▶ PROBLEM DETAILS
Before repeating the entries below, strip out every picture and keep all else as it is.

▶ SOURCE MATERIAL

────────────────────

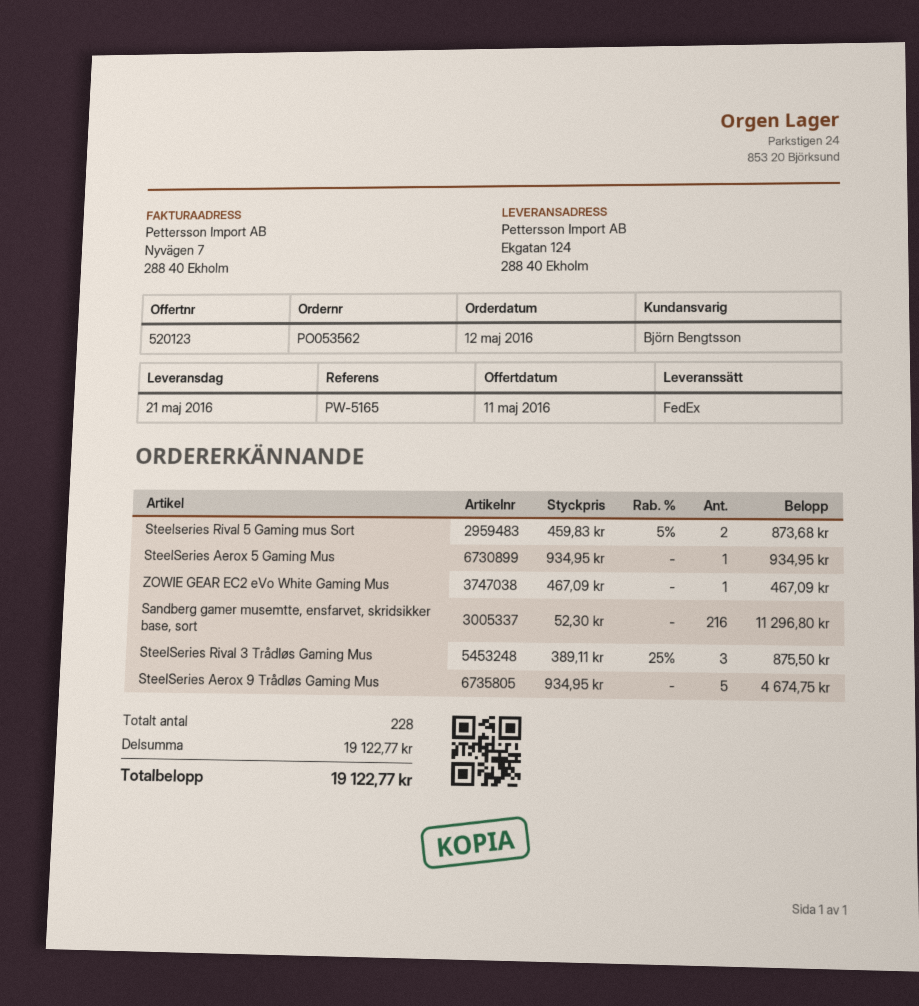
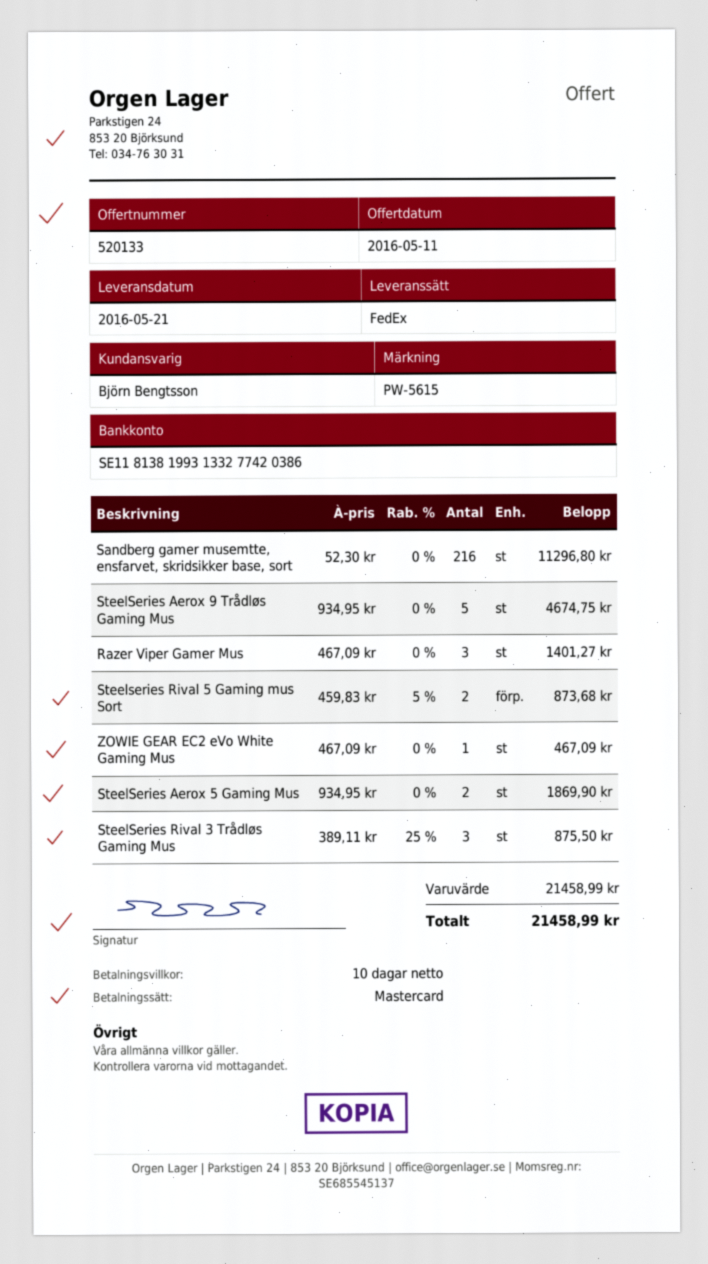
quote number: 520123 -> 520133
reference: PW-5165 -> PW-5615
SteelSeries Aerox 5 Gaming Mus: 1 x 934.95 = 934.95 -> 2 x 934.95 = 1869.90
Razer Viper Gamer Mus: none -> 3 x 467.09 = 1401.27
subtotal: 19122.77 -> 21458.99
total: 19122.77 -> 21458.99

────────────────────

▶ RESPONSE
quote number: 520123 -> 520133
reference: PW-5165 -> PW-5615
SteelSeries Aerox 5 Gaming Mus: 1 x 934.95 = 934.95 -> 2 x 934.95 = 1869.90
Razer Viper Gamer Mus: none -> 3 x 467.09 = 1401.27
subtotal: 19122.77 -> 21458.99
total: 19122.77 -> 21458.99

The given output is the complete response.